Diminuiu os passos, pois já se sentia seguro o suficiente e, também, não tinha

mais fôlego. O seu coração batia de uma forma tão acelerada que era capaz de morrer ali

mesmo. Se não soubesse do seu grande segredo, pensaria que estava morrendo.

Começou a andar, mais devagar, por entre as árvores e tentou localizar algum lugar

seguro para conseguir se esconder. Sabia que aquela perseguição, uma hora, teria o seu

fim, mas não queria que fosse ali... Não naquele instante.

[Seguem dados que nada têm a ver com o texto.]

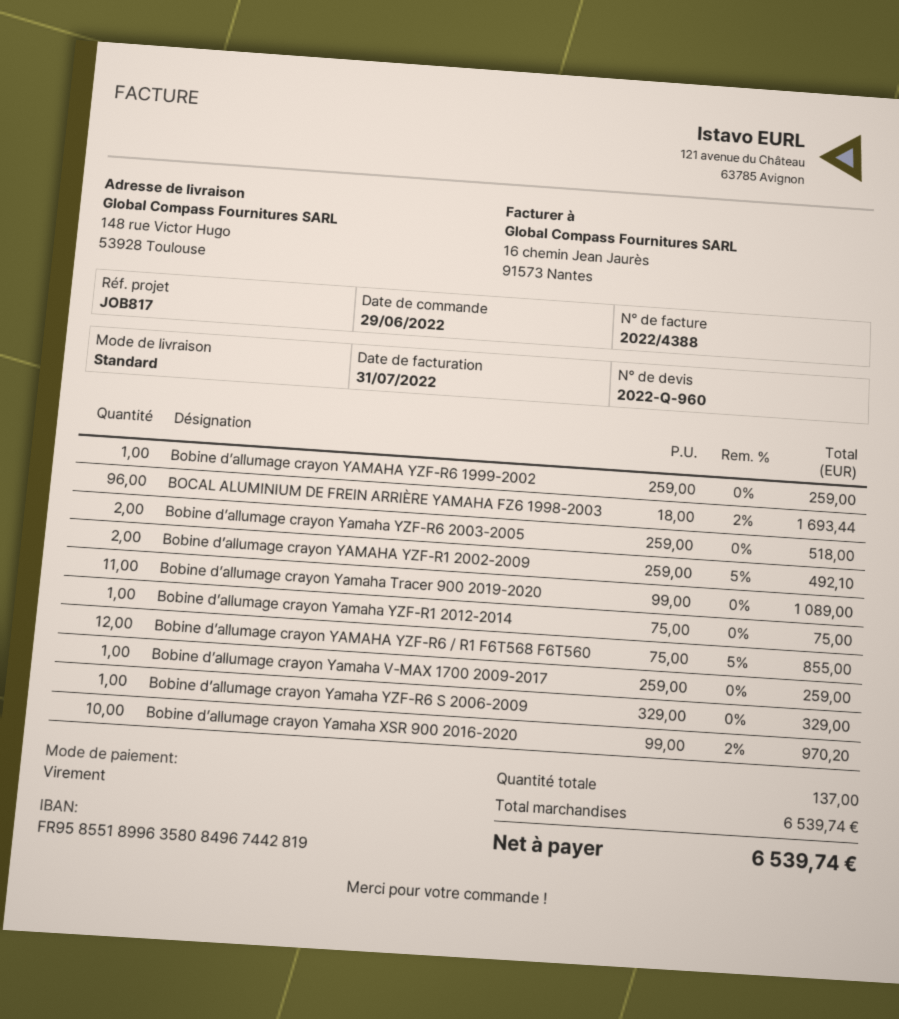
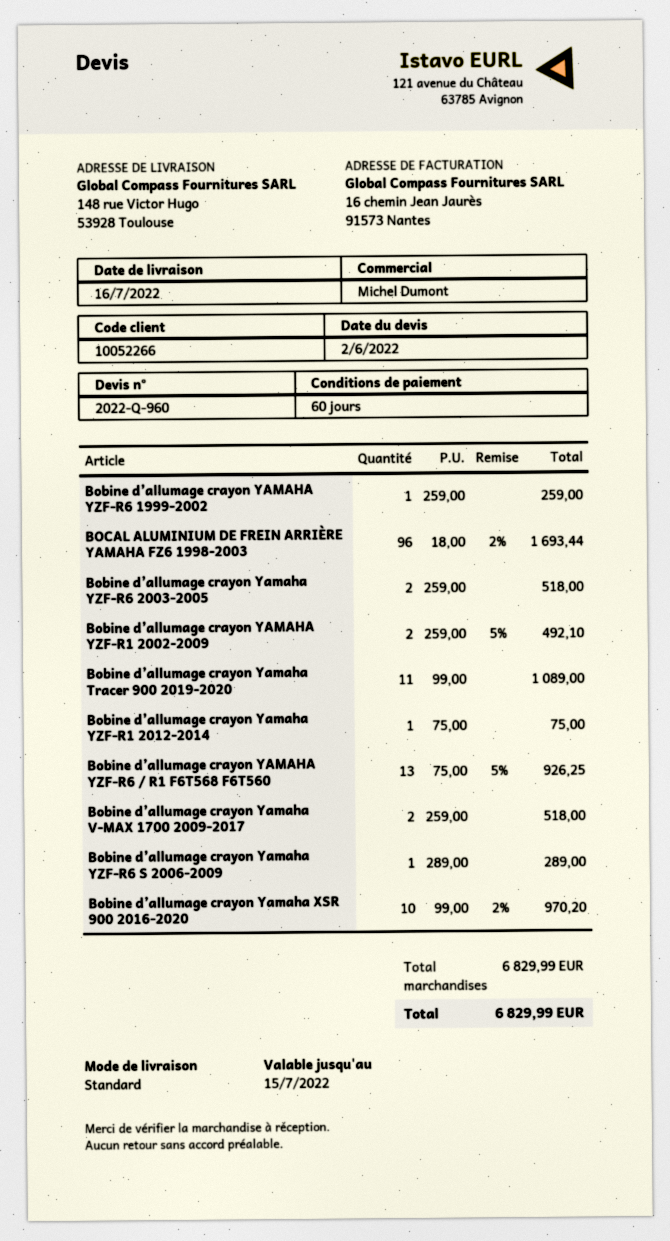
Bobine d’allumage crayon YAMAHA YZF-R6 / R1 F6T568 F6T560: 12 x 75.00 - 5% = 855.00 -> 13 x 75.00 - 5% = 926.25
Bobine d’allumage crayon Yamaha V-MAX 1700 2009-2017: 1 x 259.00 = 259.00 -> 2 x 259.00 = 518.00
Bobine d’allumage crayon Yamaha YZF-R6 S 2006-2009: 1 x 329.00 = 329.00 -> 1 x 289.00 = 289.00
subtotal: 6539.74 -> 6829.99
total: 6539.74 -> 6829.99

George encontrou, ao longe, uma casa. Não sabia, exatamente, se era uma

residência, uma loja ou qualquer outro tipo de estabelecimento; só sabia que precisava

entrar e pedir ajuda. Não fazia a mínima ideia de como seria essa ajuda... Não podia,

simplesmente, ligar pra polícia e dizer, claramente, quem o perseguia. Na verdade, tinha

que continuar se escondendo e torcer para que o seu algoz o esquecesse com o tempo. Se

ainda tinha toda aquela força, poderia provar, uma hora ou outra, que estaria apto à

função.

George se aproximou da casa, tentou olhar pela janela e viu que não havia

ninguém. Ele tentou abrir a porta, mas não teve sucesso. Rodeou e procurou por alguma

forma de passagem que lhe assegurasse. Não conseguiu achar nenhuma forma de

adentrar aquela residência. Olhou, mais uma vez, pela janela e percebeu que alguém

morava ali. Havia sofás, televisão, estante, mesas, cadeiras... Ele conseguiu perceber que

não era uma casa comum. Talvez, quem sabe, fosse uma pousada. Não soube decifrar.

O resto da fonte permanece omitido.